As Colleen Kriger and others have demonstrated, the European merchants who shipped blue-and-white textiles to the west coast of Africa were responding to a preexisting preference for these loom-patterned garments, which went back to at least the tenth century.70 The association of blue-and-white garments with enslavement in European visual imagery, therefore, reveals the desire to reinforce visually the status of the people they enslaved rather than the social importance these textiles had to the local communities in which they circulated. Cécile Fromont has shown how the Kongo elite “reinvented notions and expressions of prestige in the new Atlantic context” through the acquisition of foreign objects and textiles—especially blue-and-white textiles acquired through foreign trade.71 Danielle Skeehan has likewise shown how guinea cloths circulating in the Caribbean acted as “material texts” for women and that these textiles were critical for articulating complex social identities.72 Interestingly, Liza Oliver has demonstrated that there was also a market for guinea cloths in Europe, which our data supports: between 1700 and 1724, nearly six hundred thousand pieces of guinea cloth—of various colors and qualities—were shipped to the Netherlands, but only about fourteen thousand were repackaged and sent to West Africa and Angola, suggesting that a large quantity continued to circulate in Europe.73 As Eckhout’s Brazilian paintings demonstrate, firm identifications of painted textiles are challenging, but we would argue that this complexity is truly representative of the trade itself, which was fueled by broad geographic movement, imitations, substitutions, and local adaptations.
Andries Beeckman’s The Castle of Batavia
Economic and material data can also shed light on images from Batavia, where complex sumptuary laws created sartorial hierarchies on paper that were repeatedly contradicted, challenged, or ignored in practice and images.74 Andries Beeckman’s The Castle of Batavia has long provided evidence of how garments created a visibly stratified community (fig. 23). Beeckman was a VOC soldier and artist who traveled to multiple locations in the Dutch East Indies in the 1650s and certainly spent significant time in Batavia.
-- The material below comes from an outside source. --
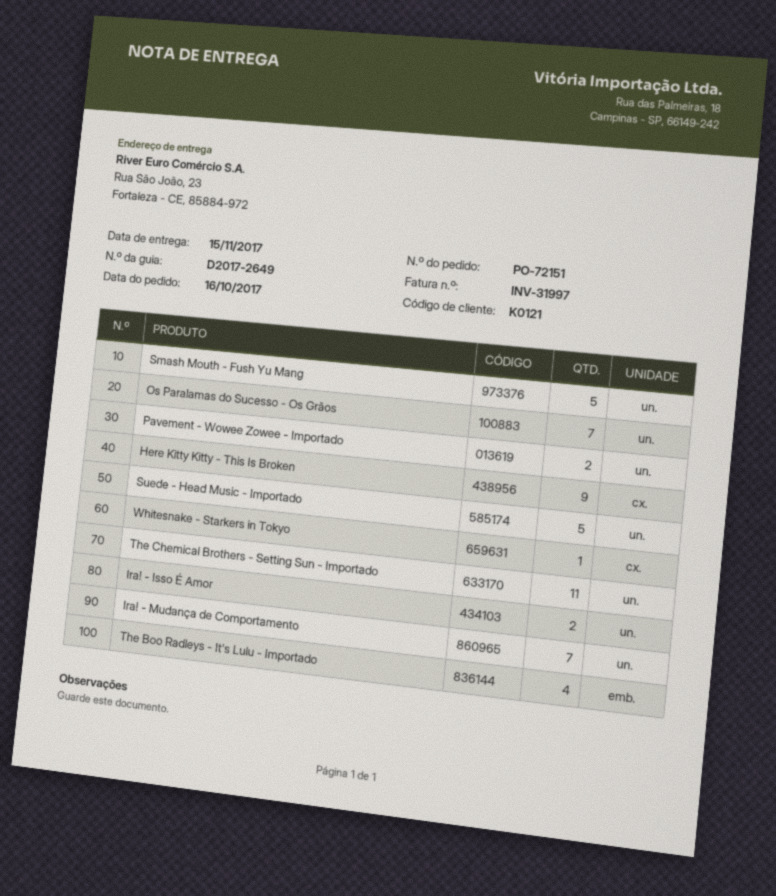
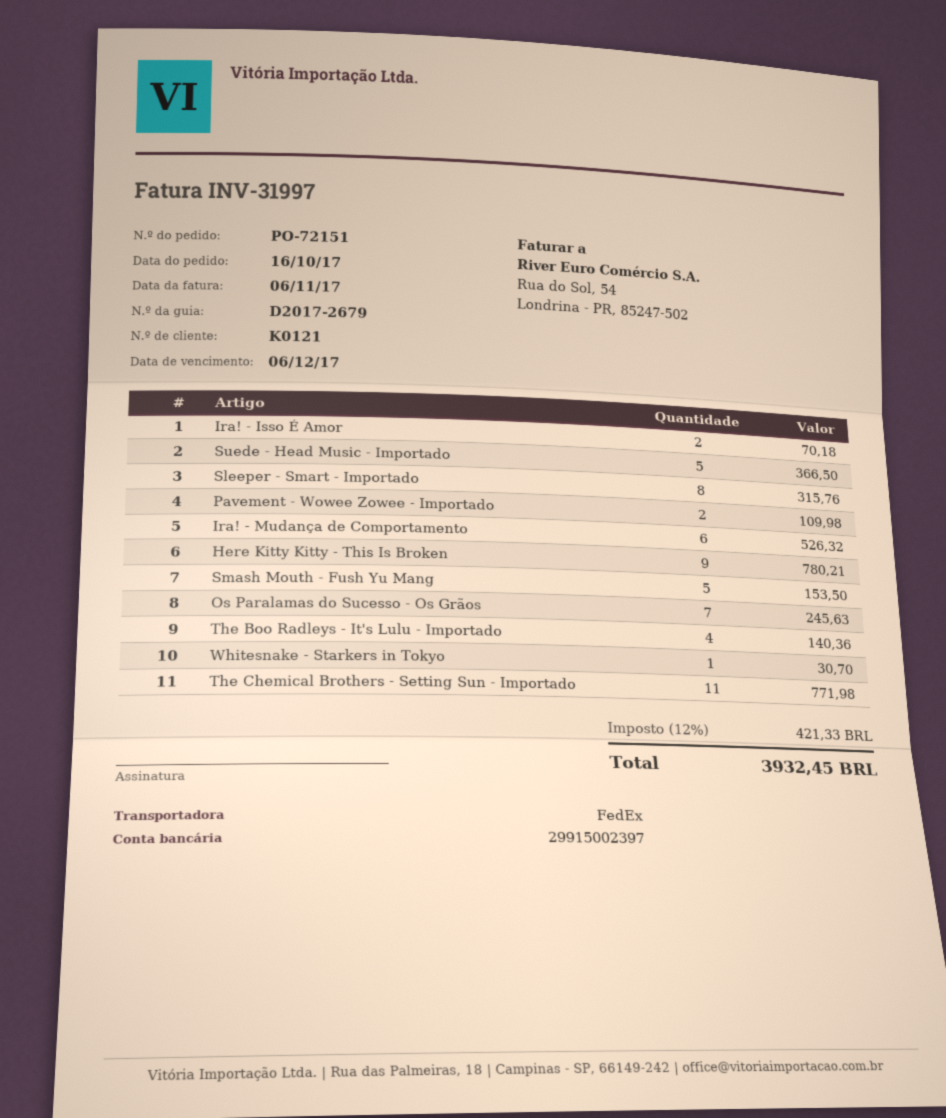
delivery note number: D2017-2649 -> D2017-2679
Ira! - Mudança de Comportamento: 7 -> 6
Sleeper - Smart - Importado: none -> 8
He produced watercolors of figures, animals, and landscapes, which also exist in anonymous copies and artworks clearly drawing from Beeckman’s originals. His best-known painting was made in Amsterdam after his return home and displayed in the VOC headquarters from 1662 until it was acquired by the Rijksmuseum in 1859. He populated the market scene in the foreground with figures from his watercolors, and a distant view of Batavia’s fort and city architecture provided the impetus for the title.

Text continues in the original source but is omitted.